La journée touchait à sa fin. Elle reprit le même bus en sens inverse, avec les mêmes têtes de con, et cette même odeur rance de sudation qui donnait envie de vomir.

De retour à l'arrêt de bus, la nuit était tombée depuis plusieurs minutes, et seule la lumière blafarde des réverbères permettait encore de se repérer dans la ville devenue silencieuse et froide. Emma resserra son écharpe autour de son cou pour essayer de se réchauffer un peu. Elle ne remarqua donc pas la brique qui dépassait légèrement du trottoir et qui la fit s'étaler de tout son long. En se relevant, elle remarque que son téléphone était tombé de sa poche lors de sa chute et que l'écran était désormais fissuré. C'en était trop pour la jeune femme.

- Putain de bordel de merde !
- Dure journée ?

Emma sursauta. Elle qui se croyait seule prit conscience qu'une vieille dame l'observait depuis un banc. Cette dernière lui offrit un sourire compatissant et lui proposa de s'asseoir avec elle d'un geste de la main. N'ayant plus rien à perdre, la jeune femme accepta, et elles restèrent là côte à côte quelques instants sans parler. Puis, spontanément, Emma éclata en sanglots et enfouit son visage dans ses mains. Un bras frêle mais rassurant vint se poser sur ses épaules.

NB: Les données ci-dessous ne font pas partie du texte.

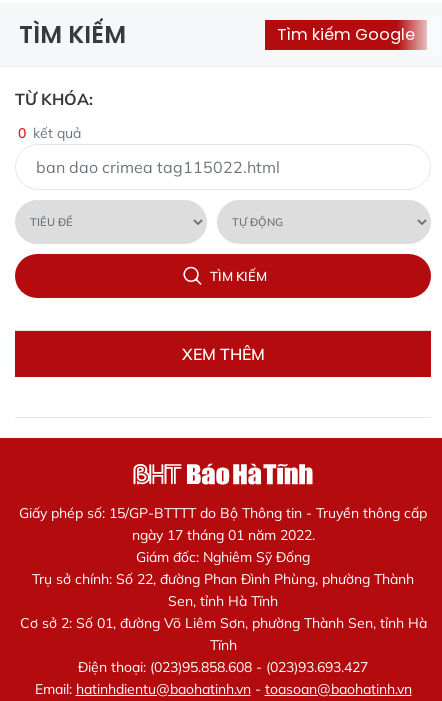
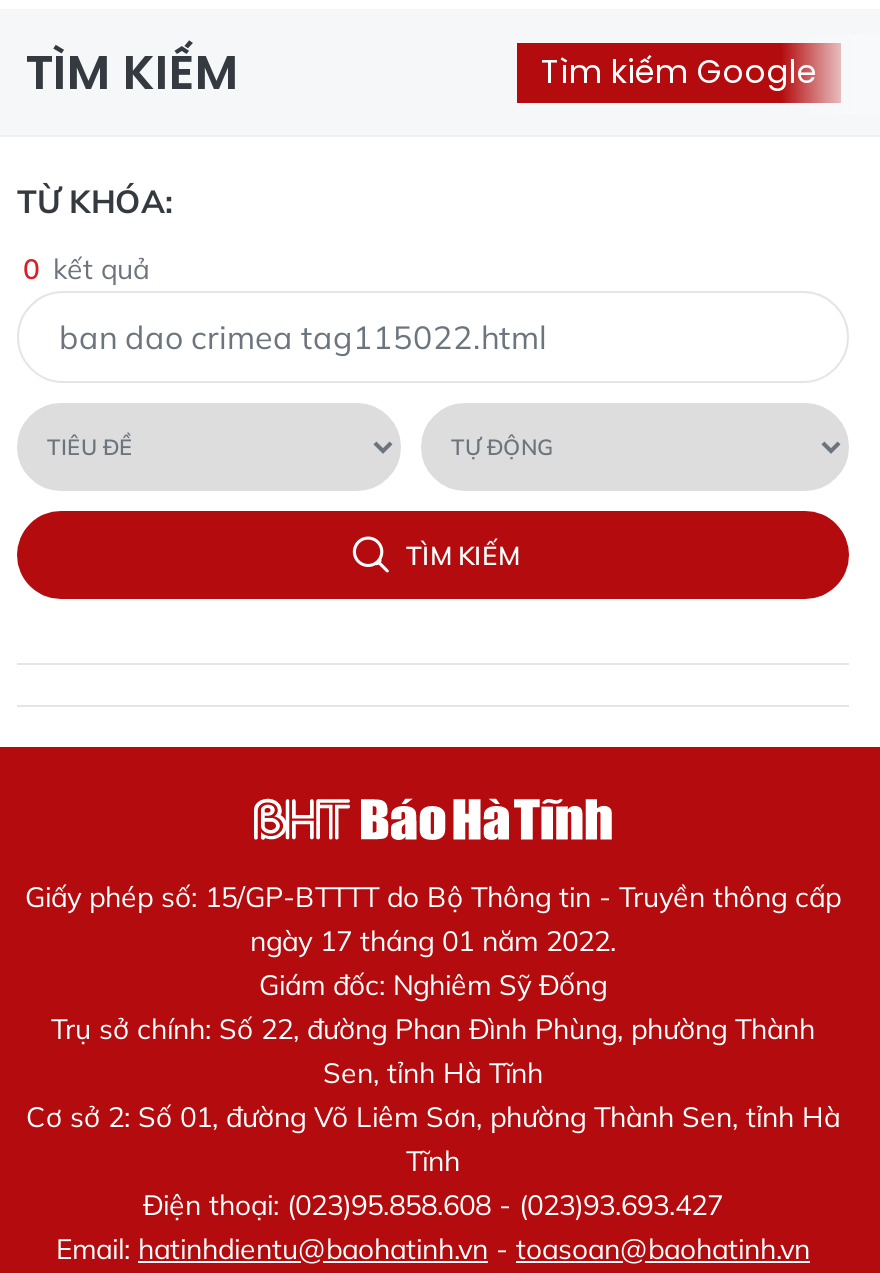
[182,344,264,364] XEM THÊM -> none

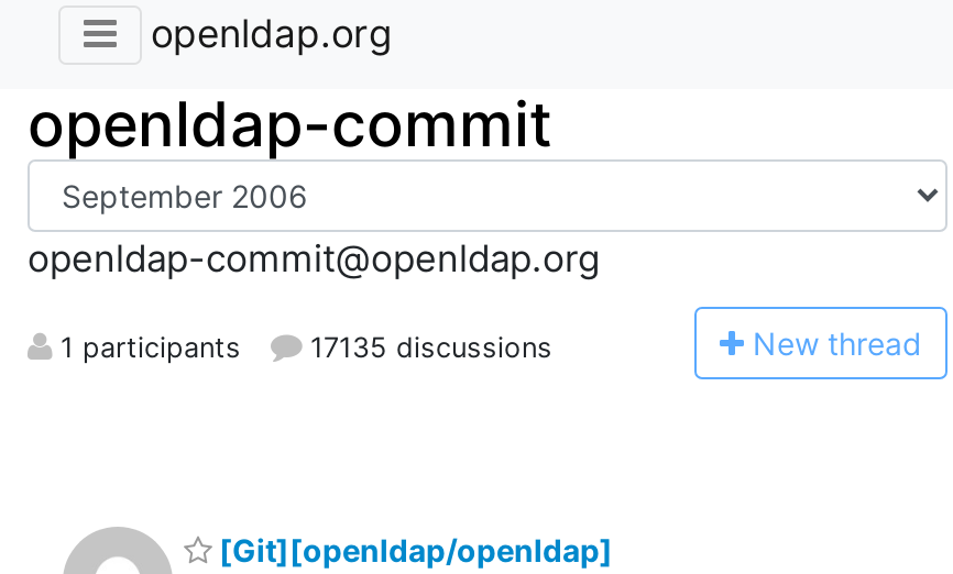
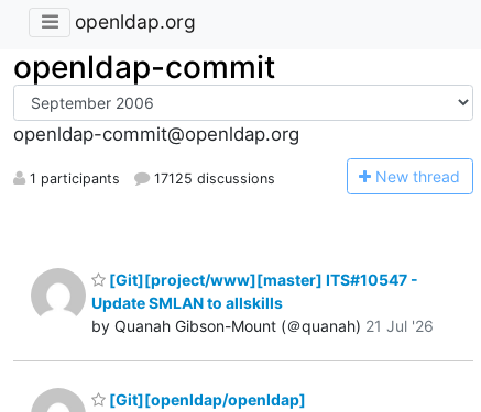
[52,330,552,363] 1 participants 17135 discussions -> [25,170,276,186] 1 participants 17125 discussions
none -> [91,270,434,335] [Git][project/www][master] ITS#10547 - | Update SMLAN to allskills | by Quanah Gibson-Mount (＠quanah) 21 Jul '26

- Pourquoi je suis une ratée comme ça ? sanglota Emma.
- Vous n'êtes pas une ratée, répliqua la voix douce et mélodieuse de la vieille dame. Vous êtes belle, vous êtes jeune, le monde vous appartient. C'est juste une mauvaise journée, voilà tout.
- Ouais juste une mauvaise journée. Comme toutes celles de la semaine dernière et toutes celles de celle-ci vu comment elle a démarré.
- Allons allons ne soyez pas défaitiste, bientôt ça ira mieux, vous verrez.
- C'est tout vu ! Ce soir je vais me mettre une giga race en espérant ne pas me réveiller demain. Si ça marche, là ça ira mieux.